Instructions to follow: Copy every record exactly, leaving the pictures out.

[User interface change data]

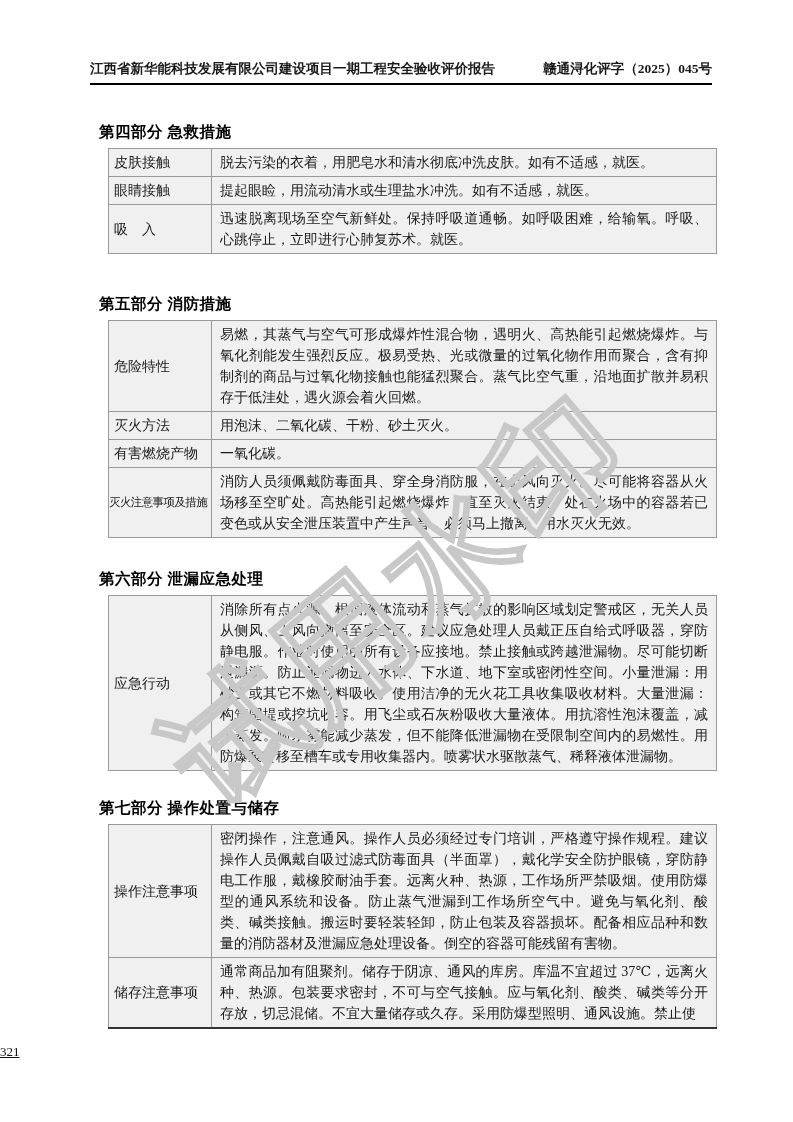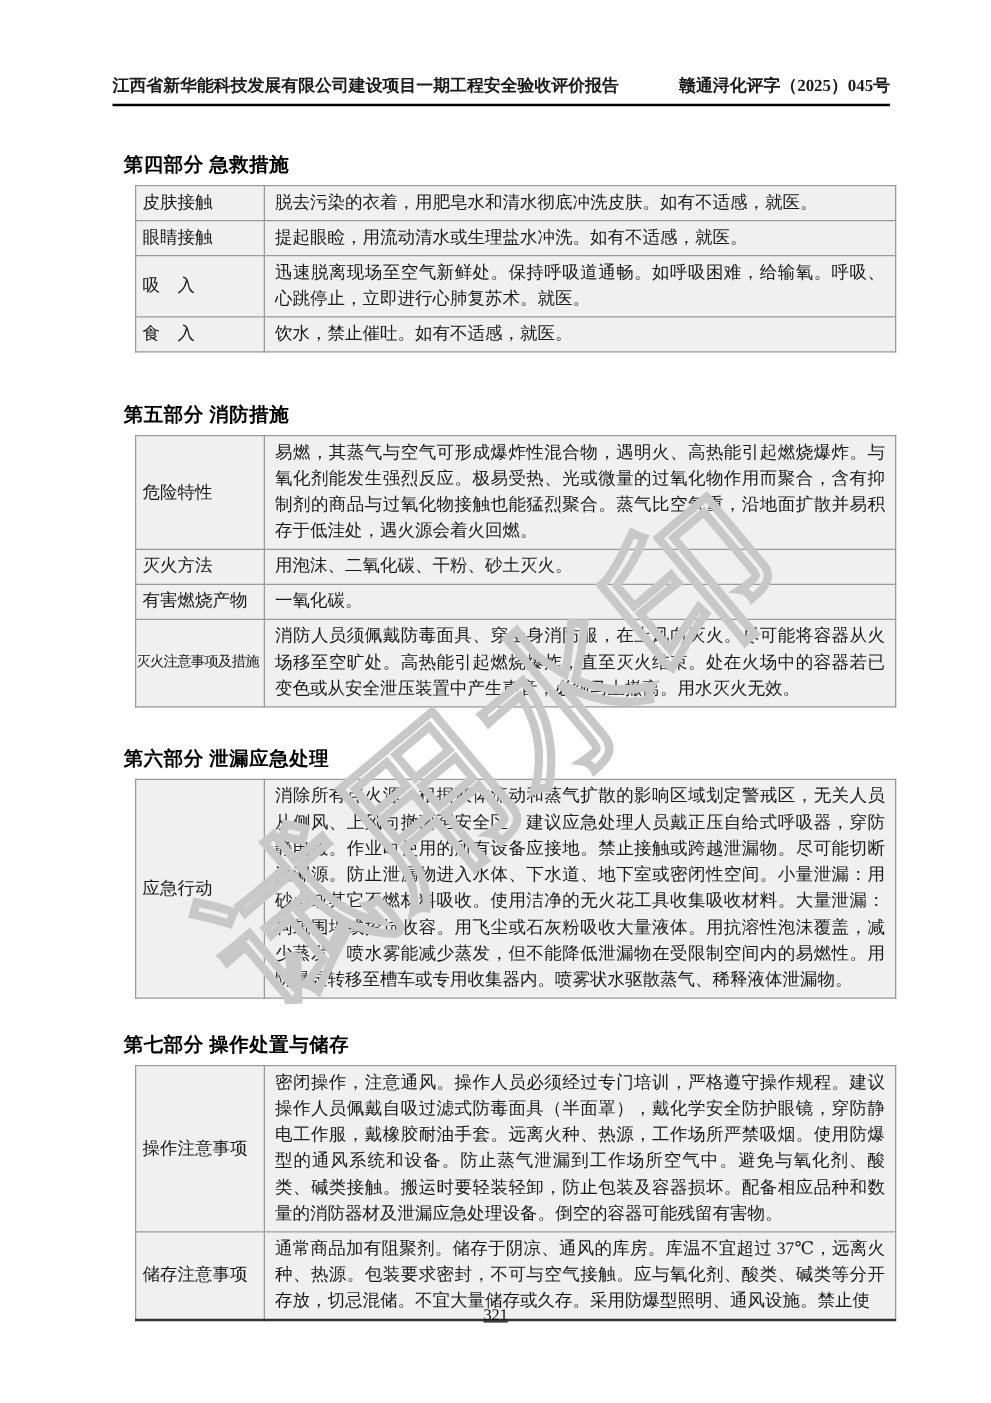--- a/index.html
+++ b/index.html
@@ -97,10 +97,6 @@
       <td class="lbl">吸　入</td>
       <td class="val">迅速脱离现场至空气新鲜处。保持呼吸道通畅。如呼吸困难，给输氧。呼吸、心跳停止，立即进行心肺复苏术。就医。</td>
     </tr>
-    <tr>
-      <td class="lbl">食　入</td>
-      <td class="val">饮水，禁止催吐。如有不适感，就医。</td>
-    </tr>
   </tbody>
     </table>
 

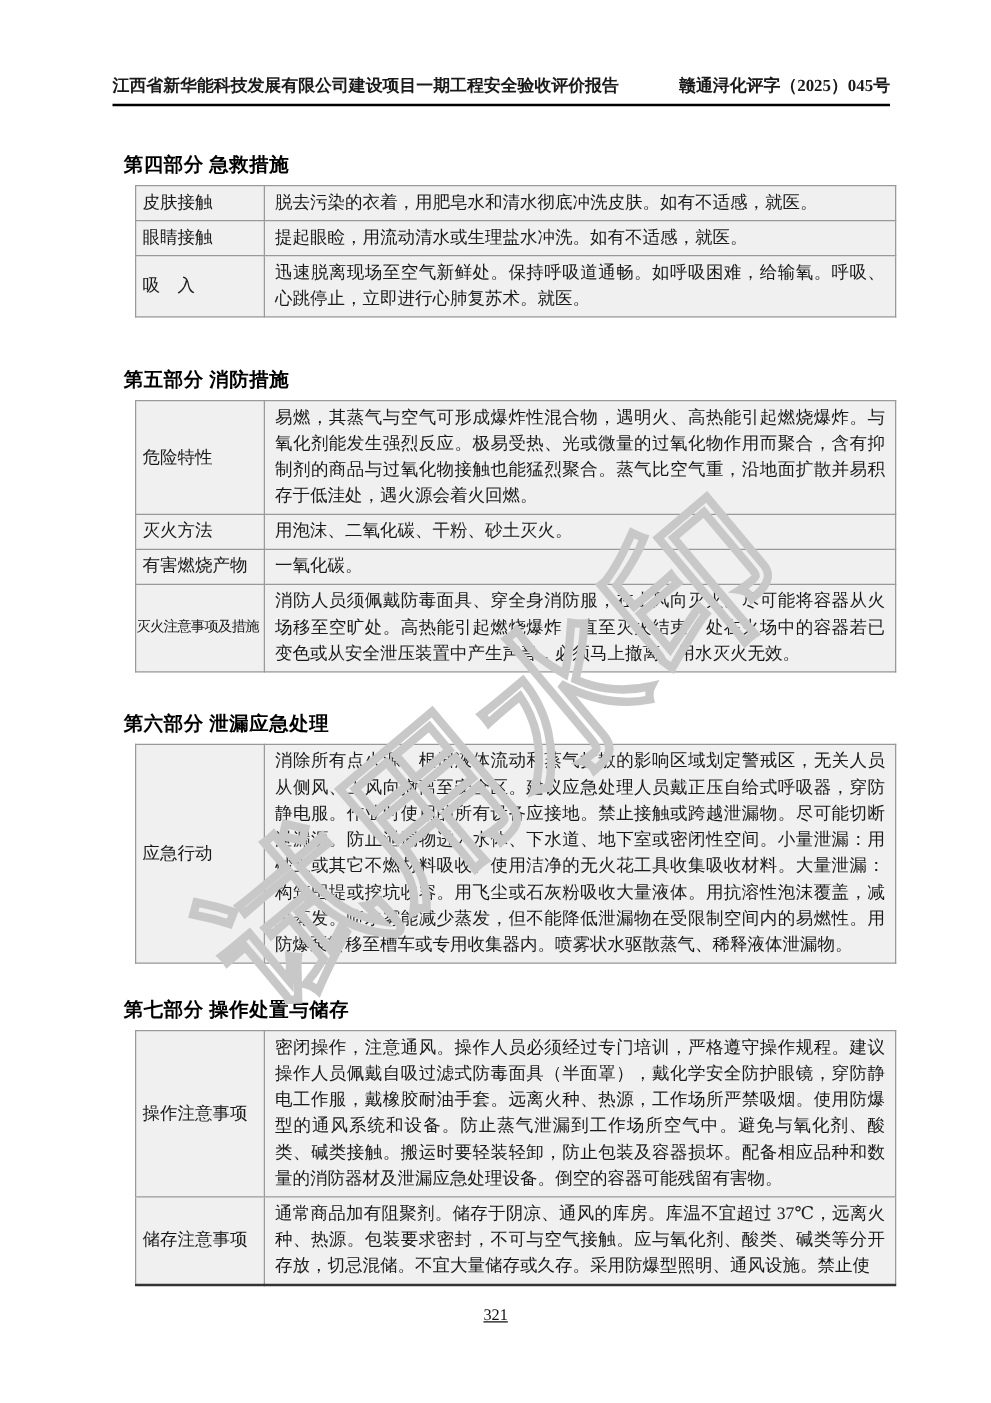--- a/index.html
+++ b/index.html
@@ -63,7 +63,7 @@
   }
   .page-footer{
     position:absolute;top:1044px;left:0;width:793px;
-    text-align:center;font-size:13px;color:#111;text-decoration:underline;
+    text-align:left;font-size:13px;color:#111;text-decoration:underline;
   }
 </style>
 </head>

Response box:
--- a/index.html
+++ b/index.html
@@ -97,10 +97,6 @@
       <td class="lbl">吸　入</td>
       <td class="val">迅速脱离现场至空气新鲜处。保持呼吸道通畅。如呼吸困难，给输氧。呼吸、心跳停止，立即进行心肺复苏术。就医。</td>
     </tr>
-    <tr>
-      <td class="lbl">食　入</td>
-      <td class="val">饮水，禁止催吐。如有不适感，就医。</td>
-    </tr>
   </tbody>
     </table>
 

--- a/index.html
+++ b/index.html
@@ -63,7 +63,7 @@
   }
   .page-footer{
     position:absolute;top:1044px;left:0;width:793px;
-    text-align:center;font-size:13px;color:#111;text-decoration:underline;
+    text-align:left;font-size:13px;color:#111;text-decoration:underline;
   }
 </style>
 </head>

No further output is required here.